The barn owner came over and held him for me so that I could resaddle.  I got him cinched up and the barn owner walked off to finish chores.  Boomer was standing with his head down and a calm expression.  I asked him to move around me in a circle, as I always do, to get him to unbloat so that I can finish tightening the cinch.  Well, instead of moving forward, he froze and flew backwards.  He fell onto his side and then hopped back up.  The lead rope never even pulled through my hand.  It was like he had pulled back, but there was never an ounce of pressure on his face.  He scratched up my brand new saddle.  He also scratched up his knees and hock.  

I was ready to send him through auction at that point.  

I have NO desire to have such an unpredictable animal.  None.  I don't care what his reasons are for being a fruit.  I expect him to behave like any other normal horse.  If he can not behave like a normal horse, we are done.  No excuses.  

So, to boot camp he goes.  

I told our trainer that I need her to find out if this is a behavioral thing that can be trained out or if it is a mental thing and is just who he is.  

Last time he went to her, it was primarily for riding issues.  We have had no problems with riding since he returned in November of 2009.  I have high hopes that she can knock some sense into him.  
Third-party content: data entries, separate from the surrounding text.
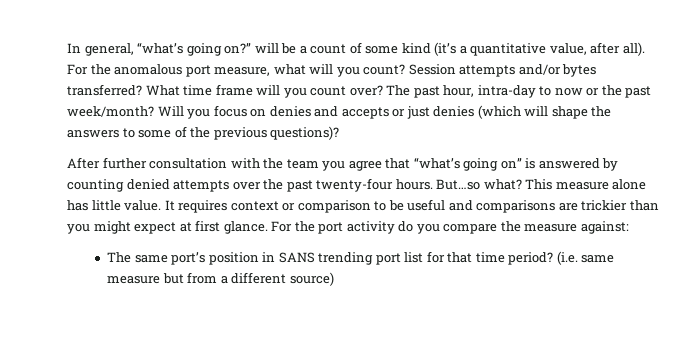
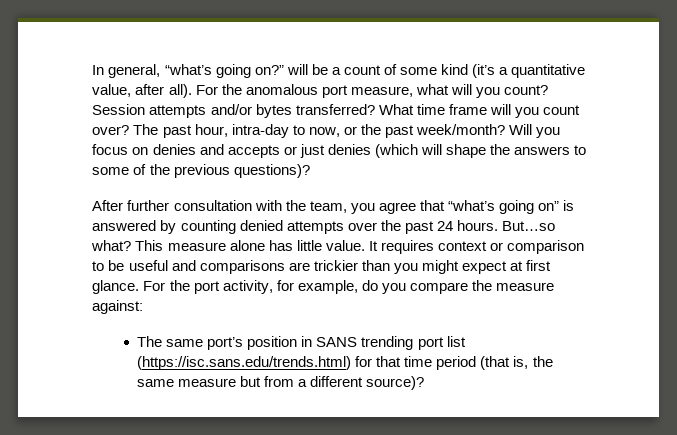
- The past hour, intra-day to now or the past week/month?
+ The past hour, intra-day to now, or the past week/month?
- After further consultation with the team you agree that “what’s going on” is answered by counting denied attempts over the past twenty-four hours.
+ After further consultation with the team, you agree that “what’s going on” is answered by counting denied attempts over the past 24 hours.
- For the port activity do you compare the measure against:
+ For the port activity, for example, do you compare the measure against:
- The same port’s position in SANS trending port list for that time period? (i.e. same measure but from a different source)
+ The same port’s position in SANS trending port list (https://isc.sans.edu/trends.html) for that time period (that is, the same measure but from a different source)?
For the record, this is not a natural horsemanship, hugs and kisses type of blog.  If you don't want to read about my horse getting 'cowboyed up' go somewhere else.  I know this animal well enough to know that he is smart.  He takes advantage.  He needs to be knocked down a peg.  I have allowed him to believe he is above me on the food chain and he is about to learn the hard way that he is, in fact, pretty damn low on the totem pole.